Stories
Slash Boxes
Comments

SoylentNews is people

posted by Fnord666 on Monday April 29 2019, @11:57PM   Printer-friendly
from the chain-things-up dept.

Submitted via IRC for ErnestTBass

When railroad tracks were first laid across the western U.S., there were eight different gauges all competing to dominate the industry – making a nationwide, unified rail system impossible; it took an act of Congress in 1863 to force the adoption of an industry standard gauge of 4-ft., 8-1⁄2 inches.

FedEx CIO Rob Carter believes the same kind of thing needs to happen for blockchain to achieve widespread enterprise adoption.

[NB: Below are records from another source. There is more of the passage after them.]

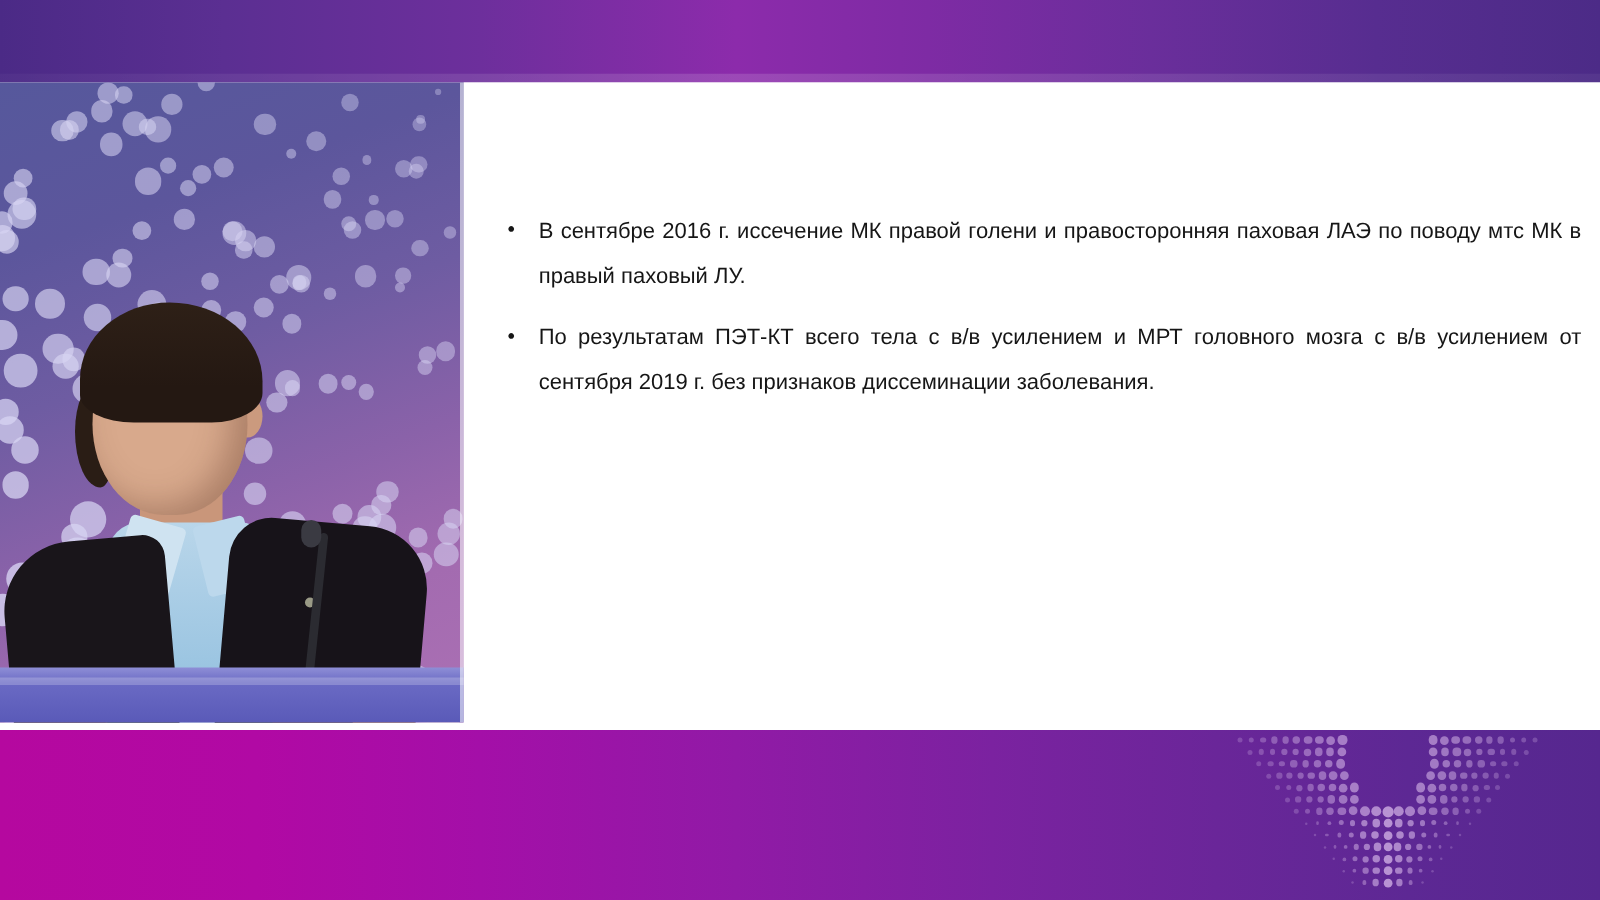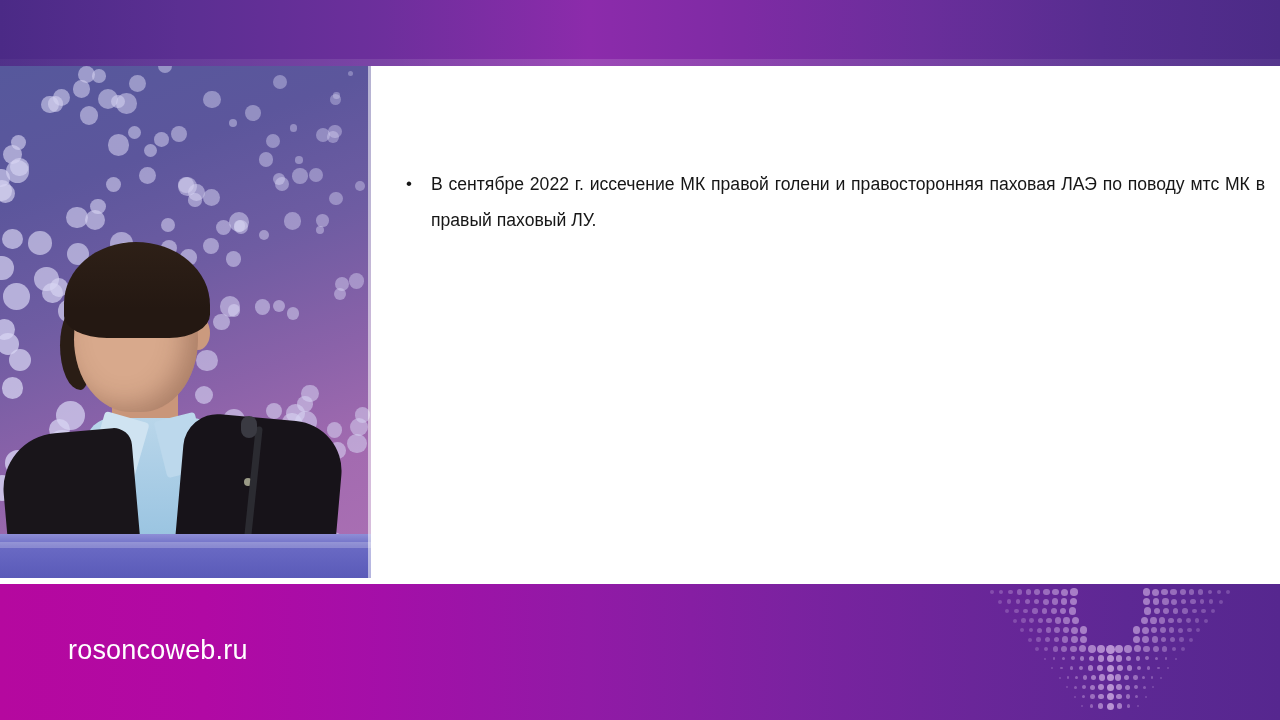"В сентябре 2022 г. иссечение" li.bullet-item { text: 2022 -> 2016 }
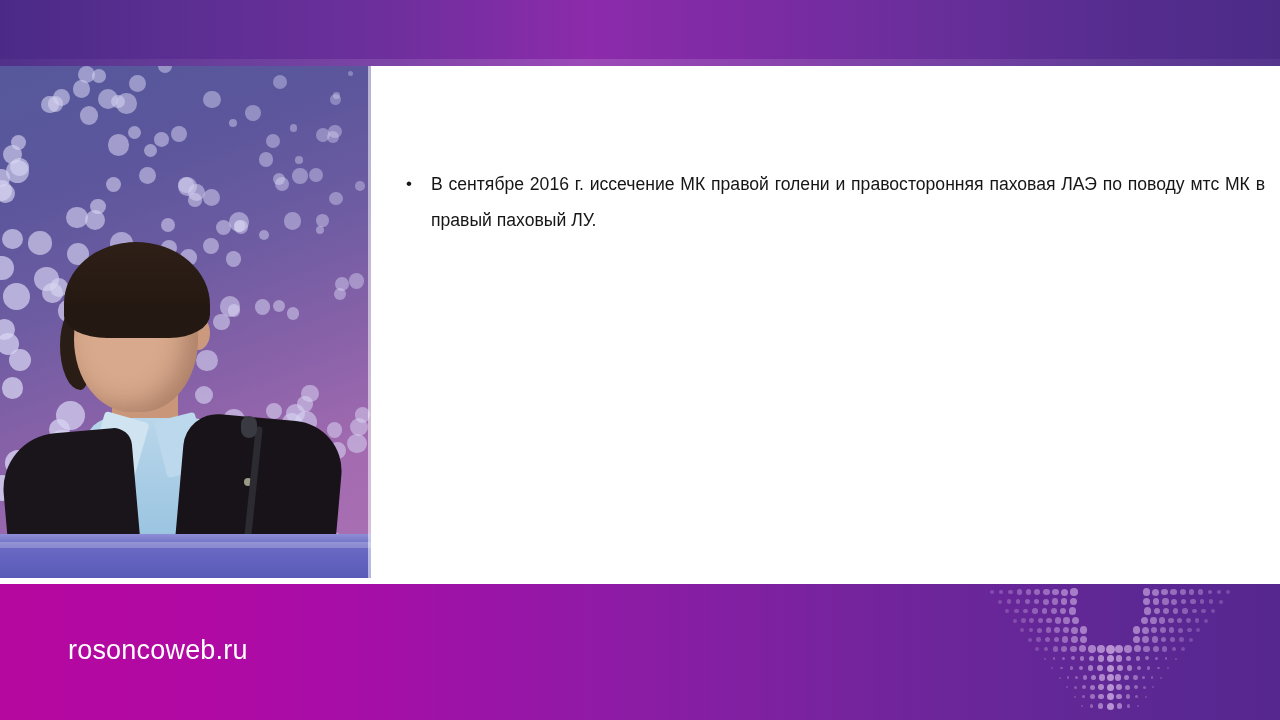"По результатам ПЭТ-КТ всего тела" li.bullet-item { html: none -> <li>По результатам ПЭТ-КТ всего тела с в/в усилением и МРТ головного мозга с в/в усилением от сентября 2019 г. без признаков диссеминации заболевания.</li> }
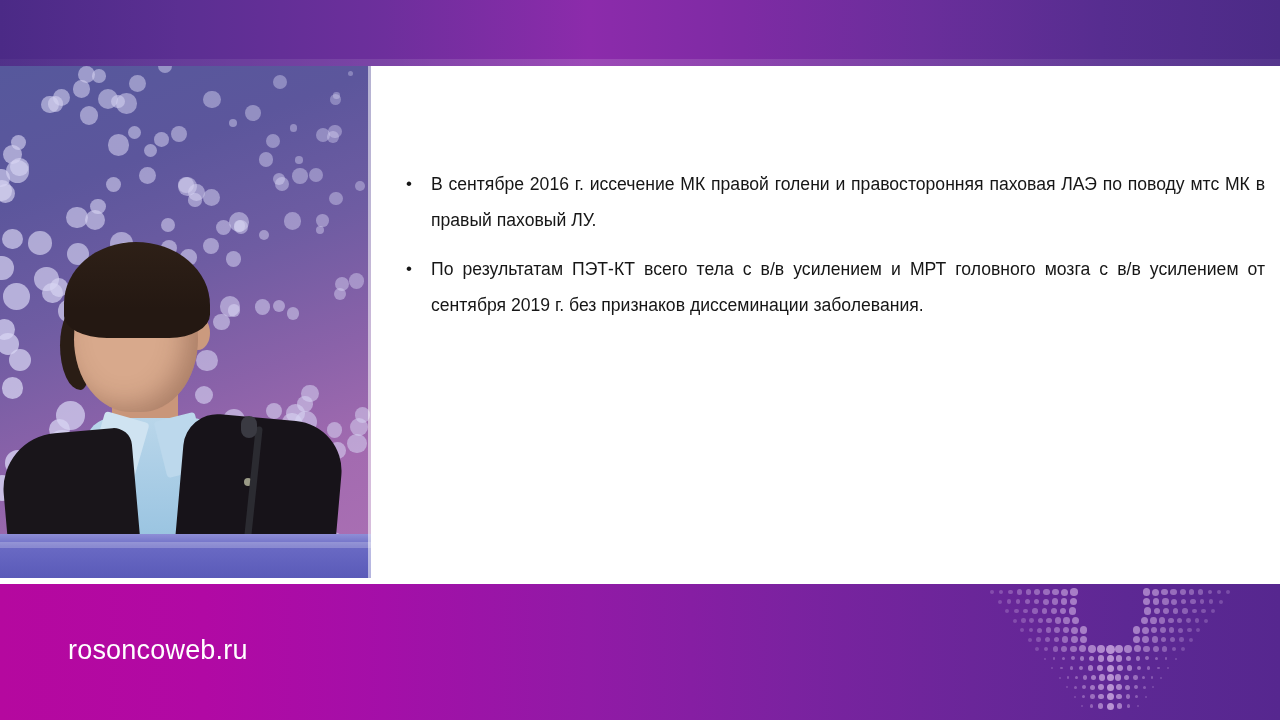"rosoncoweb.ru" div { html: <div>rosoncoweb.ru</div> -> none }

While the promise of blockchain to create a more efficient, secure and open platform for ecommerce can be realized using a proprietary platform, it won't be a global solution for whole industries now hampered by a myriad of technical and regulatory hurdles. Instead, a platform based on open-source software and industry standards will be needed to ensure process transparency and no one entity profits from the technology over others.

"I think we're in the state where we're duking it out for the dominant design," Carter said during a CIO panel discussion at the Blockchain Global Revolution Conference here. "We're not an organization that pushes for more regulatory control, but there are times regulatory mandates and pushes can be incredibly helpful."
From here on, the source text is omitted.